Um asteroide com cerca de 60 metros de diâmetro colocou a NASA e a comunidade científica internacional em estado de alerta. Batizado de 2024 YR4, o objeto espacial tem atualmente uma probabilidade estimada entre 4% e 4,3% de colidir com a Lua em 2032, segundo cálculos da agência espacial americana e da Agência Espacial Europeia (ESA). Embora não represente mais ameaça direta à Terra, o impacto lunar poderia gerar consequências inéditas e potencialmente perigosas para satélites, missões espaciais e astronautas.

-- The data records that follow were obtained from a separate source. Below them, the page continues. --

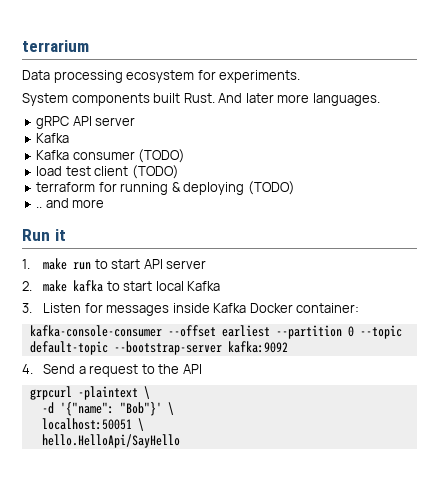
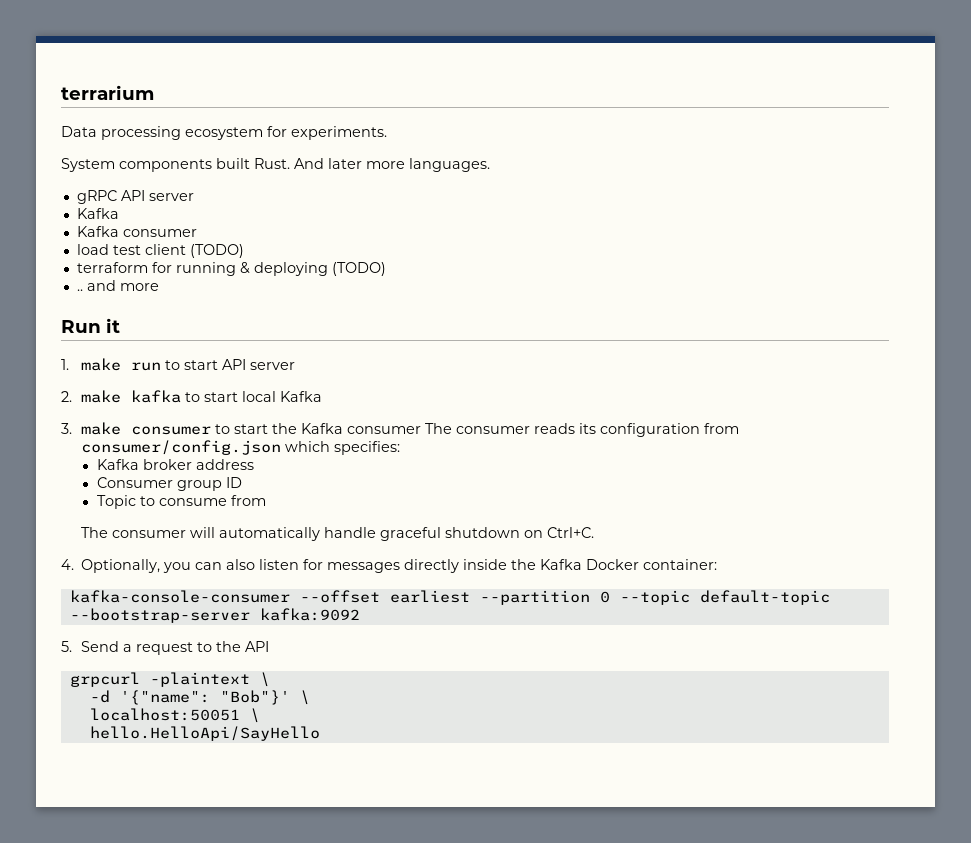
  gRPC API server
  Kafka
- Kafka consumer (TODO)
+ Kafka consumer
- 3. Listen for messages inside Kafka Docker container:
+ 3. make consumer to start the Kafka consumer The consumer reads its configuration from consumer/config.json which specifies:
+ Kafka broker address
+ Consumer group ID
+ Topic to consume from
+ The consumer will automatically handle graceful shutdown on Ctrl+C.
+ 4. Optionally, you can also listen for messages directly inside the Kafka Docker container:
- 4. Send a request to the API
+ 5. Send a request to the API

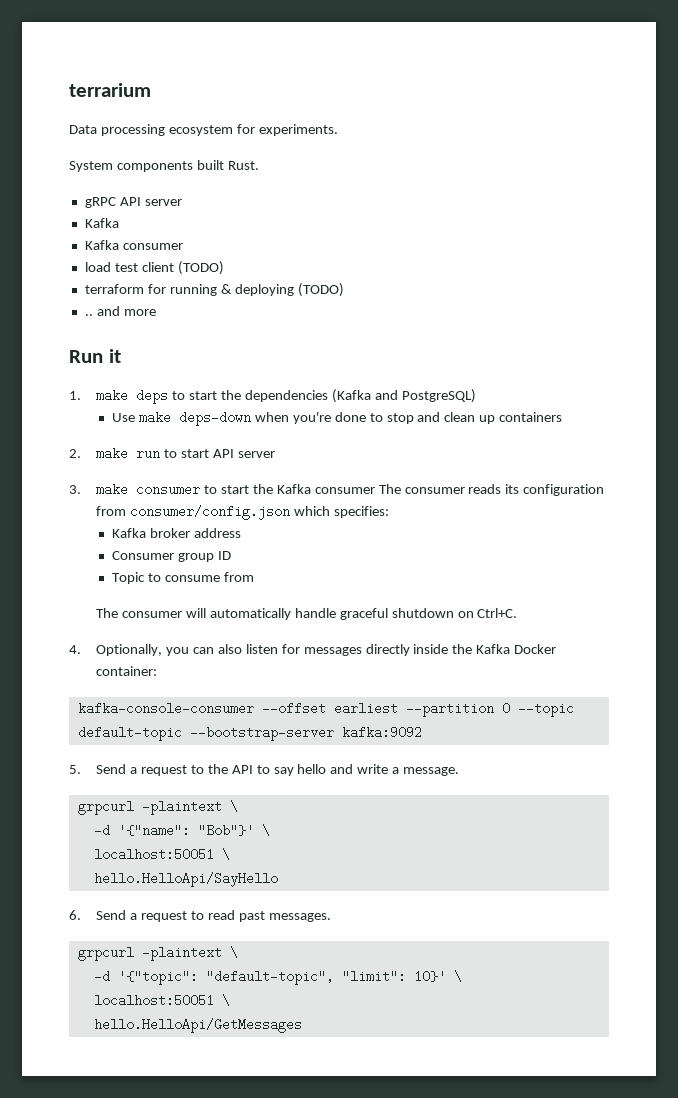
- And later more languages.
- 1. make run to start API server
+ 1. make deps to start the dependencies (Kafka and PostgreSQL)
+ Use make deps-down when you're done to stop and clean up containers
+ 2. make run to start API server
- 2. make kafka to start local Kafka
- 5. Send a request to the API
+ 5. Send a request to the API to say hello and write a message.
+ 6. Send a request to read past messages.
+ grpcurl -plaintext \
+ -d '{"topic": "default-topic", "limit": 10}' \
+ localhost:50051 \
+ hello.HelloApi/GetMessages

De acordo com um estudo recente publicado no repositório científico arXiv, com participação de pesquisadores da NASA, a colisão do asteroide com a Lua não “explodiria” o satélite natural, mas provocaria uma cratera de aproximadamente 1 quilômetro de largura e 150 metros de profundidade. O maior risco estaria na enorme quantidade de detritos lançados ao espaço.
As simulações indicam que o impacto poderia liberar fragmentos lunares em níveis até mil vezes acima do normal, criando uma nuvem de detritos capaz de ameaçar satélites em órbita baixa da Terra e operações espaciais tripuladas.
O asteroide viajaria a uma velocidade próxima de 14 quilômetros por segundo, produzindo um clarão visível por alguns minutos, com brilho comparável ao do planeta Vênus, caso o impacto ocorra na face escura da Lua.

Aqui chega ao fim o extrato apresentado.